O arqueólogo Michel Bueno Flores da Silva, superintendente do Iphan no Amapá, apontou que a perpetuação desse modo artesanal tradicional permite a abertura do processo para o reconhecimento oficial do ofício de produção de louças de barro no território de Maruanum, etapa inicial para o registro como Patrimônio Imaterial do Iphan.
“A solicitação de registro do ofício das Louceiras do Maruanum, protagonizada pela comunidade junto ao Iphan, não apenas assegura a salvaguarda desse saber, mas também reposiciona o Amapá no cenário nacional, evidenciando sua centralidade na produção cultural brasileira e garantindo, além da visibilidade, instrumentos concretos de proteção”, destacou Michel Flores da Silva.
Entre os instrumentos de proteção destacados por Michel Flores da Silva estão a defesa das áreas de coleta de matéria-prima, a transmissão do conhecimento entre gerações e a valorização econômica da atividade, considerando seus significados culturais e espirituais. A antropóloga Ana Carolina Nascimento manifestou a expectativa de que os dois meninos atualmente envolvidos na produção de louças, "e são muito orgulhosos do seu ofício", possam inspirar outros jovens a ingressar nessa tradição, contribuindo para a renovação do grupo de artesãos.
Na comunidade de Maruanum, o Instituto Federal do Amapá (Ifap) atua com projetos de educação patrimonial, promovendo oficinas específicas para o ensino do ofício das louceiras. A antropóloga sugeriu: “Quem sabe outras crianças comecem também a fazer?”.
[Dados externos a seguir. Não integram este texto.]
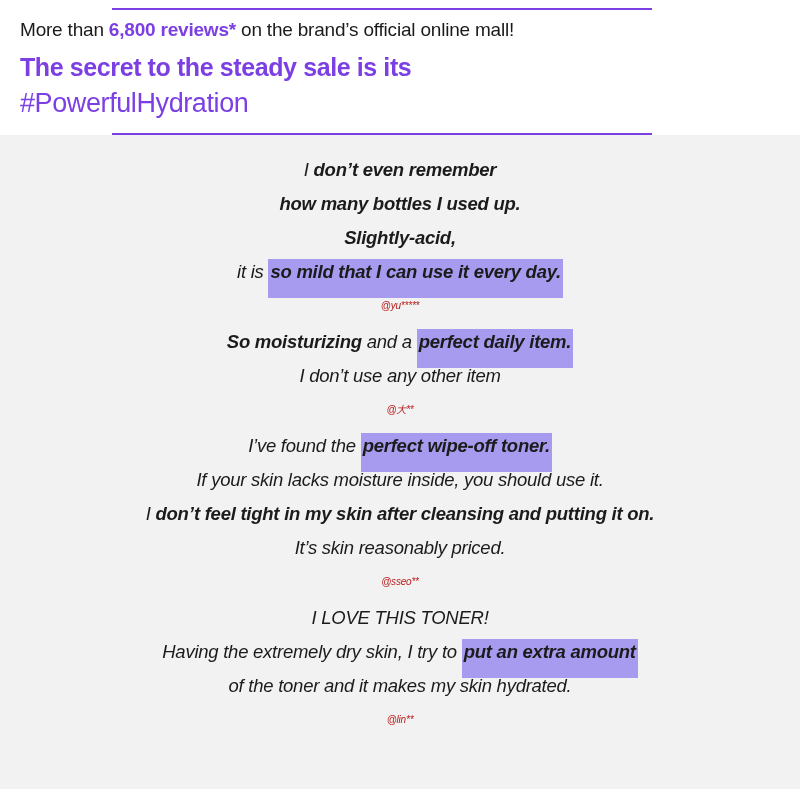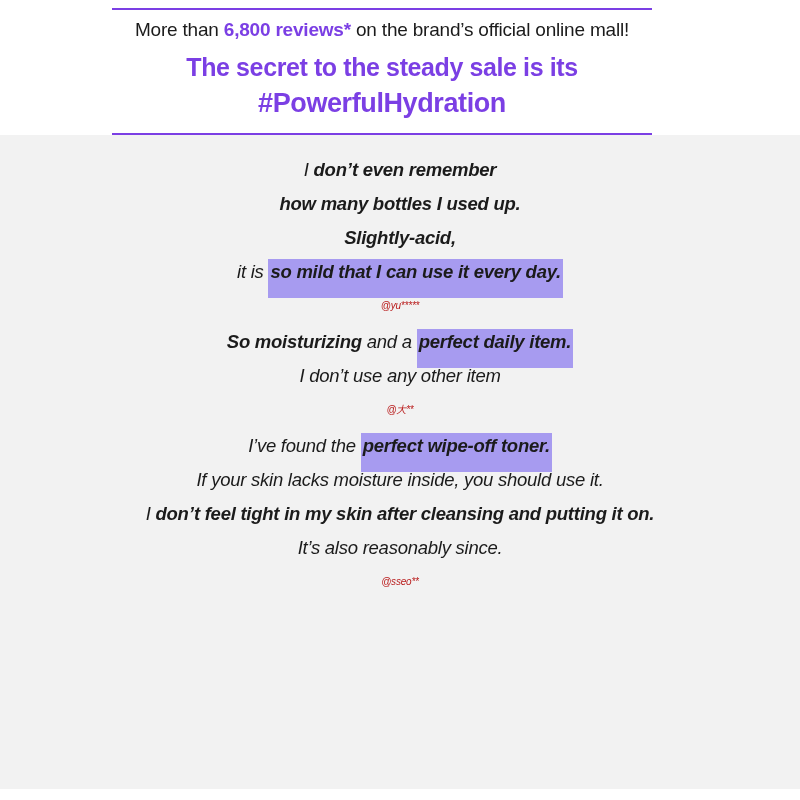--- a/index.html
+++ b/index.html
@@ -20,21 +20,20 @@
     height: 800px;
     box-sizing: border-box;
   }
 
   
   .header {
     position: relative;
     box-sizing: border-box;
     width: 764px;
     padding: 16px 20px 14px 20px;
-    text-align: center;
     background: #ffffff;
   }
   .header .rule {
     position: absolute;
     left: 112px;
     right: 112px;
     height: 2px;
     background: #7b3fe4;
   }
   .header .rule.top { top: 8px; }
@@ -56,21 +55,21 @@
     font-size: 25px;
     line-height: 33px;
     font-weight: 700;
     color: #7b3fe4;
     letter-spacing: -0.4px;
   }
   .headline-3 {
     margin-top: 2px;
     font-size: 27px;
     line-height: 35px;
-    font-weight: 700;
+    font-weight: 400;
     color: #7b3fe4;
     letter-spacing: -0.4px;
   }
 
   
   .reviews {
     box-sizing: border-box;
     width: 800px;
     height: 654px;
     background: #f2f2f2;
@@ -136,19 +135,25 @@
     <div class="review-block">
       <div class="line"><b>So moisturizing</b><span> and a </span><span class="mark">perfect daily item.</span></div>
       <div class="line"><span>I don’t use any other item</span></div>
       <div class="author">@大**</div>
     </div>
 
     <div class="review-block">
       <div class="line"><span>I’ve found the </span><span class="mark">perfect wipe-off toner.</span></div>
       <div class="line"><span>If your skin lacks moisture inside, you should use it.</span></div>
       <div class="line"><span>I </span><b>don’t feel tight in my skin after cleansing and putting it on.</b></div>
-      <div class="line"><span>It’s also reasonably since.</span></div>
+      <div class="line"><span>It’s skin reasonably priced.</span></div>
       <div class="author">@sseo**</div>
     </div>
 
+    <div class="review-block">
+      <div class="line"><span>I LOVE THIS TONER!</span></div>
+      <div class="line"><span>Having the extremely dry skin, I try to </span><span class="mark">put an extra amount</span></div>
+      <div class="line"><span>of the toner and it makes my skin hydrated.</span></div>
+      <div class="author">@lin**</div>
+    </div>
 
   </div>
 </div>
 
 </body></html>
No dia de abertura da exposição no CNFCP, está prevista uma roda de conversa às 15h, que contará com participação da mestra Marciana Dias, de 85 anos, considerada a mais experiente louceira de Maruanum em atividade e guardiã desse conhecimento no país.
Além da mestra Marciana Dias, também estarão presentes a louceira Castorina Silva e Silva, a pesquisadora Céllia Costa e o reitor Romaro Silva, ambos do Ifap. Marciana Dias é responsável ainda pelo grupo de marabaixo, expressão tradicional do Amapá marcada por dança e cantos, e foi fundadora da Associação de Louceiras em 1992.
Desde 2011, Céllia Costa acompanha e desenvolve ações para a preservação da produção de louça de barro em Maruanum, junto às artesãs da comunidade. Em 2016, passou a se debruçar sobre a transmissão do conhecimento com abordagem pedagógica durante seu doutorado na Pontifícia Universidade Católica do Paraná (PUC-PR). A partir de 2020, consolidou-se como agente cultural e de políticas públicas por meio do Centro sobre Cerâmica do Maruanum, Mulherismo, Decolonialidade, Relações Étnico-Raciais (Cemadere), grupo de pesquisa sob sua coordenação.
O Cemadere viabiliza ações de educação patrimonial e implementação de políticas públicas destinadas à comunidade local.
Na exposição, serão exibidas 208 peças produzidas por 18 artesãos de Maruanum, dos quais 16 são adultos e dois são crianças.
Essas peças estarão disponíveis no Ponto de Comercialização Permanente instalado no CNFCP, integrando a 216ª edição do programa Sala do Artista Popular, criado em 1983 pelo Centro Nacional de Folclore e Cultura Popular.
O público poderá visitar a mostra até 1º de julho, com previsão de itinerância para Macapá e Maruanum após esse período. A entrada é gratuita, com horários de visitação de terça a sexta-feira, das 10h às 18h, e aos sábados, domingos e feriados, das 11h às 17h. O CNFCP e o Museu de Folclore Edison Carneiro estão localizados na Rua do Catete, 179, bairro do Catete, zona sul do Rio de Janeiro.